Alabama has since fixed that problem, however, with six higher court decisions and new legislation, said Deborah Fleischaker of Public Citizen, a consumer advocacy group that opposed the legislation. And, that judge is dead, she said. Arguments that state courts can't handle complex cases don't hold water, she said.
We oppose making it harder for injured consumers to receive compensation for their injuries, Ms. Fleischaker said. This bill would allow corporate defendants a big tactical advantage. Plaintiffs have typically had the choice of forum, and this would turn that upside down.

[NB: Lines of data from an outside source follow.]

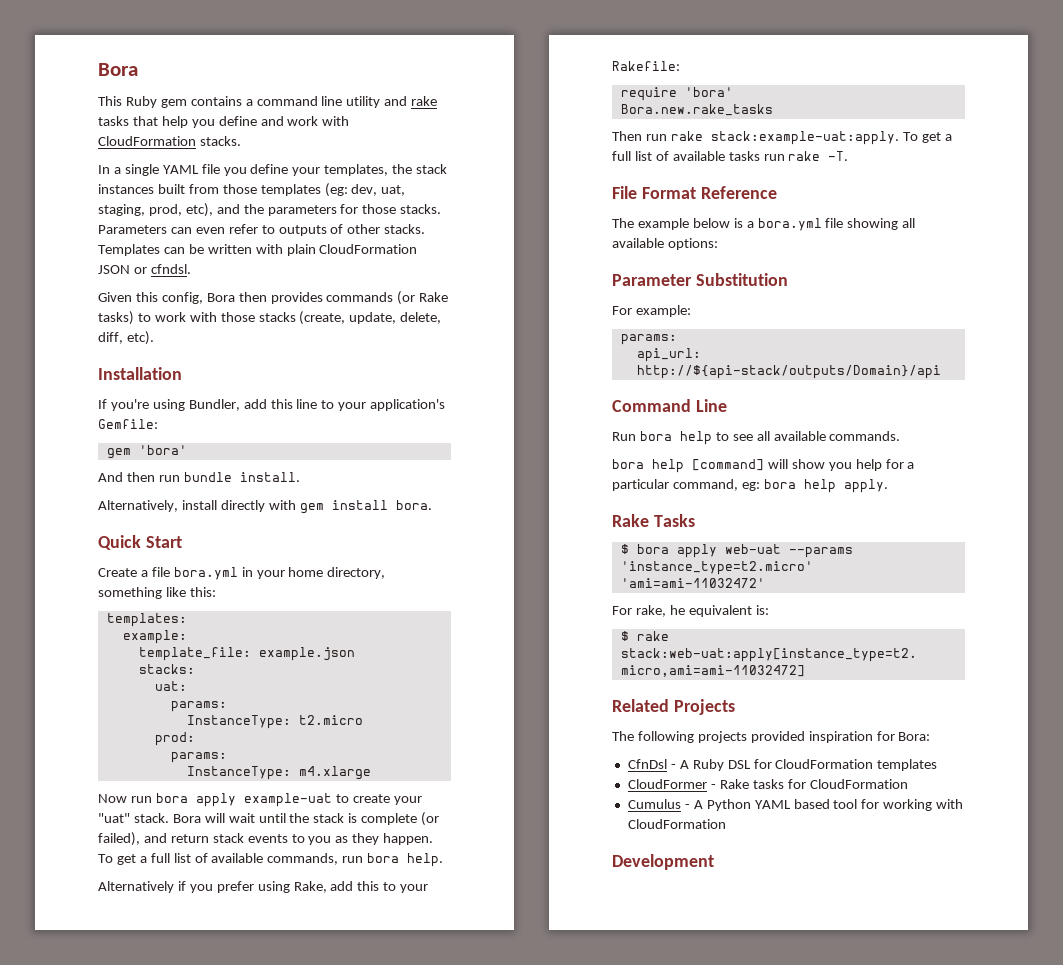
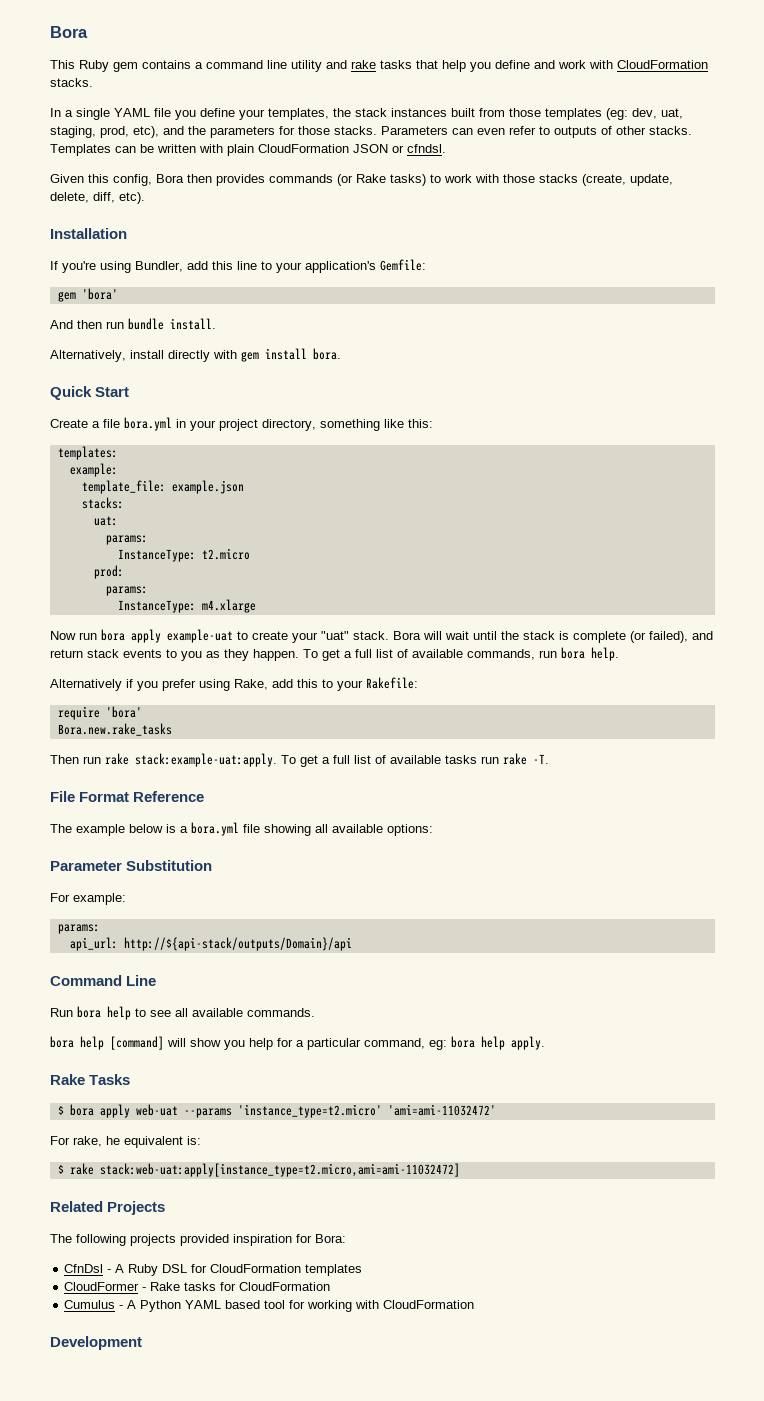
- Create a file bora.yml in your home directory, something like this:
+ Create a file bora.yml in your project directory, something like this:

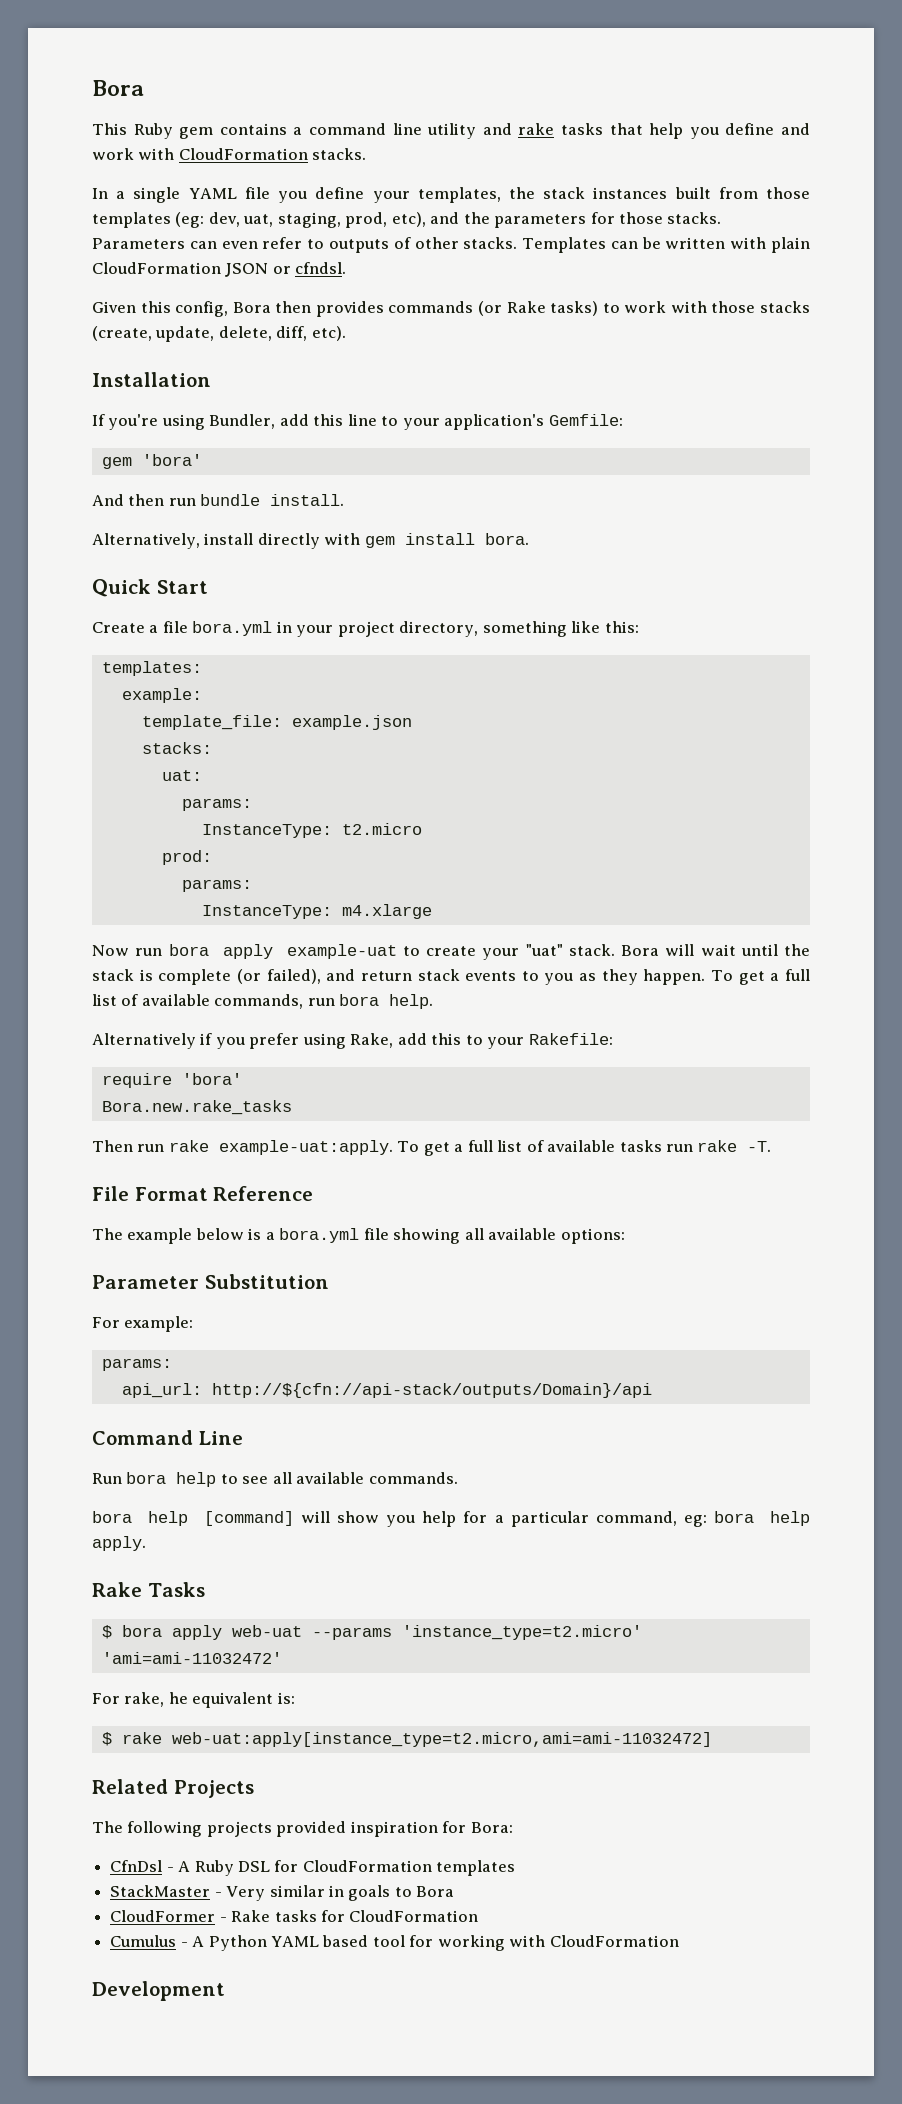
- Then run rake stack:example-uat:apply.
+ Then run rake example-uat:apply.
- api_url: http://${api-stack/outputs/Domain}/api
+ api_url: http://${cfn://api-stack/outputs/Domain}/api
- $ rake stack:web-uat:apply[instance_type=t2.micro,ami=ami-11032472]
+ $ rake web-uat:apply[instance_type=t2.micro,ami=ami-11032472]
+ StackMaster - Very similar in goals to Bora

The bill would heap cases now handled by thousands of state judges on about 650 federal judges, including 64 judgeships that are vacant. Proponents of the bill regard the vacancies and workload to be a separate issue.
Mr. Chabot, who received $5,000 from the Procter & Gamble Political Action Committee for his 1998 campaign, said he opposes expanding the federal judiciary. It would be my goal to not increase the size and the personnel of the federal courts if at all possible. We should economize.
It's no mystery why the bill is opposed by Mr. Chesley the University of Cincinnati graduate considered a pioneer of big class-action lawsuits against powerful corporations. He has worked on the national tobacco settlement, the MGM Grand Hotel fire in Las Vegas and breast implant litigation. He is currently negotiating litigation against American Home Products Corp. over the fen-phen diet drug.
Mr. Chesley also is a major Democratic fund-raiser, having hosted events for Mr. Clinton.
Opposition includes not only trial lawyers and consumer groups, but the American Cancer Society, the American Heart Association, the American Lung Association, the Conference of Chief Justices representing state justices, 15 attorneys general and a coalition of federal judges led by Chief Justice William Rehnquist.
Ironically, on many occasions, the people that want the class action are not the plaintiffs' lawyers but the defendants, Mr. Chesley said. They want closure.
The fen-phen case is an example: Without a class, American Home Products might find itself battling these cases one by one for years, Mr. Chesley said.
P&G's interest isn't so obvious. Litigation over the infamous Rely tampon suspected of causing several deaths in 1980 and health problems in women who used the product ended years ago, and the company hasn't had a serious problem with such cases since.
But the company doesn't like the trend, spokesman Simon Denegri said. We feel (the legislation) would ensure class action suits with a national impact would be heard at the appropriate level in a federal court, he said. It's about making the law work in the fair way it was meant originally.
Mr. Denegri acknowledged P&G's connections and prominent involvement with organizations supporting the legislation including the U.S. Chamber of Commerce, the National Association of Manufacturers and the Chemical Manufacturers Association.
We are obviously supporting this in a number of ways, talking to and writing to congressmen and congresswomen, asking them to support the legislation, he said.